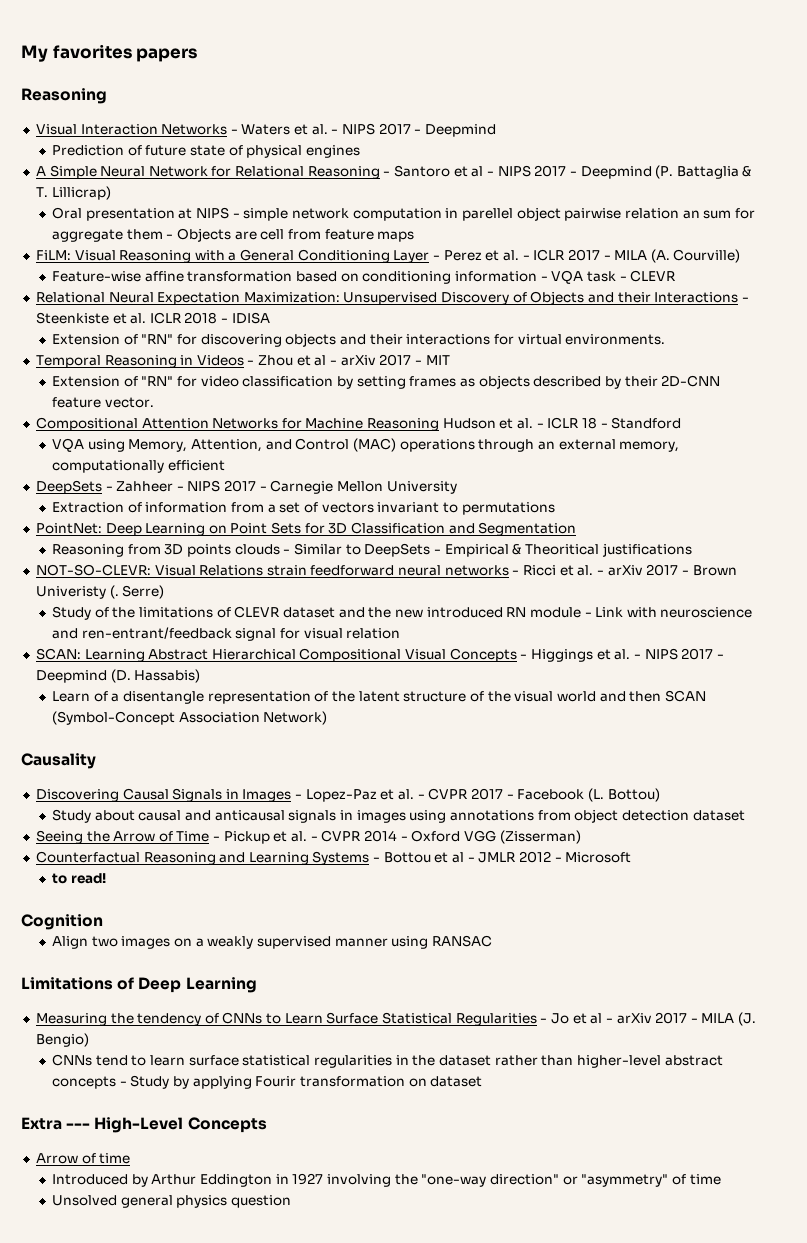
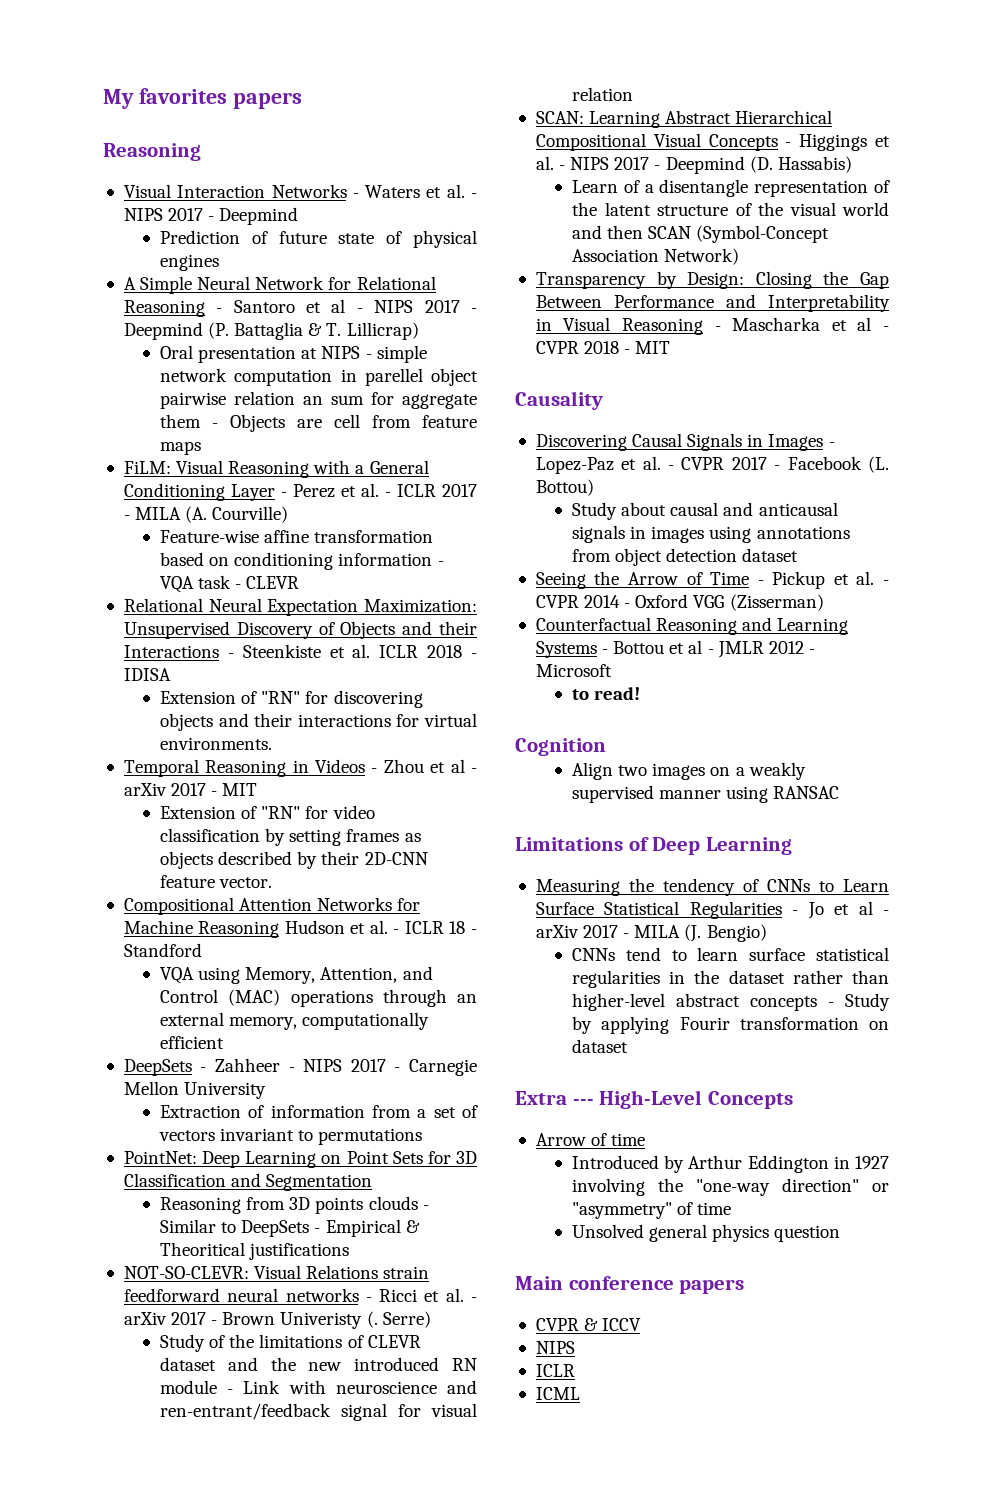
+ Transparency by Design: Closing the Gap Between Performance and Interpretability in Visual Reasoning - Mascharka et al - CVPR 2018 - MIT
+ Main conference papers
+ CVPR & ICCV
+ NIPS
+ ICLR
+ ICML

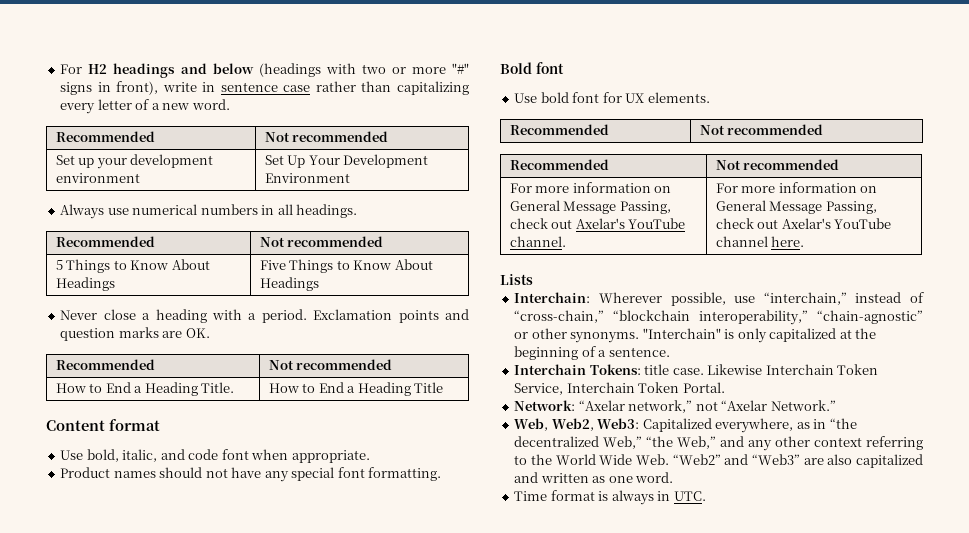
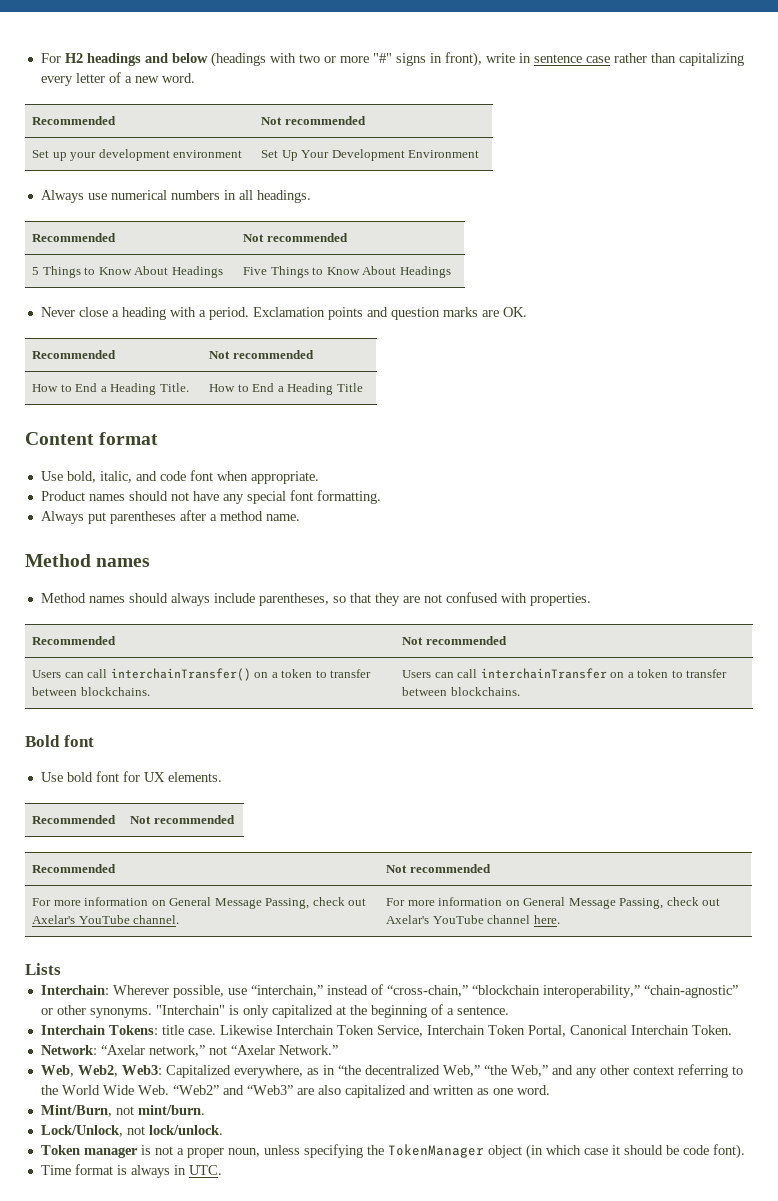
+ Always put parentheses after a method name.
+ Method names
+ Method names should always include parentheses, so that they are not confused with properties.
+ Recommended | Not recommended
+ Users can call interchainTransfer() on a token to transfer between blockchains. | Users can call interchainTransfer on a token to transfer between blockchains.
- Likewise Interchain Token Service, Interchain Token Portal.
+ Likewise Interchain Token Service, Interchain Token Portal, Canonical Interchain Token.
+ Mint/Burn, not mint/burn.
+ Lock/Unlock, not lock/unlock.
+ Token manager is not a proper noun, unless specifying the TokenManager object (in which case it should be code font).

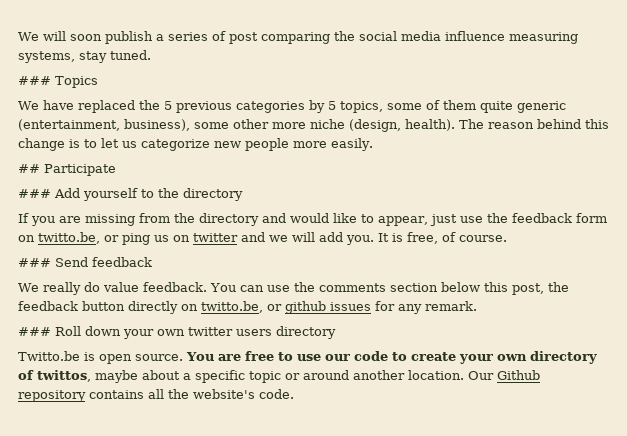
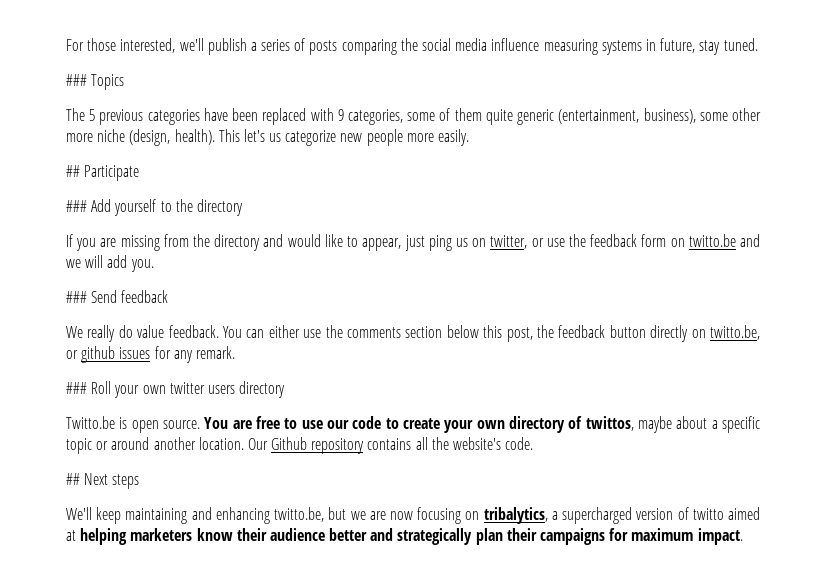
- We will soon publish a series of post comparing the social media influence measuring systems, stay tuned.
+ For those interested, we'll publish a series of posts comparing the social media influence measuring systems in future, stay tuned.
- We have replaced the 5 previous categories by 5 topics, some of them quite generic (entertainment, business), some other more niche (design, health).
+ The 5 previous categories have been replaced with 9 categories, some of them quite generic (entertainment, business), some other more niche (design, health).
- The reason behind this change is to let us categorize new people more easily.
+ This let's us categorize new people more easily.
- If you are missing from the directory and would like to appear, just use the feedback form on twitto.be, or ping us on twitter and we will add you. It is free, of course.
+ If you are missing from the directory and would like to appear, just ping us on twitter, or use the feedback form on twitto.be and we will add you.
- You can use the comments section below this post, the feedback button directly on twitto.be, or github issues for any remark.
+ You can either use the comments section below this post, the feedback button directly on twitto.be, or github issues for any remark.
- ### Roll down your own twitter users directory
+ ### Roll your own twitter users directory
+ ## Next steps
+ We'll keep maintaining and enhancing twitto.be, but we are now focusing on tribalytics, a supercharged version of twitto aimed at helping marketers know their audience better and strategically plan their campaigns for maximum impact.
============
**Work request**
Find each line in the records above that contains "directly", and copy it.

**Answer box**
- You can use the comments section below this post, the feedback button directly on twitto.be, or github issues for any remark.
+ You can either use the comments section below this post, the feedback button directly on twitto.be, or github issues for any remark.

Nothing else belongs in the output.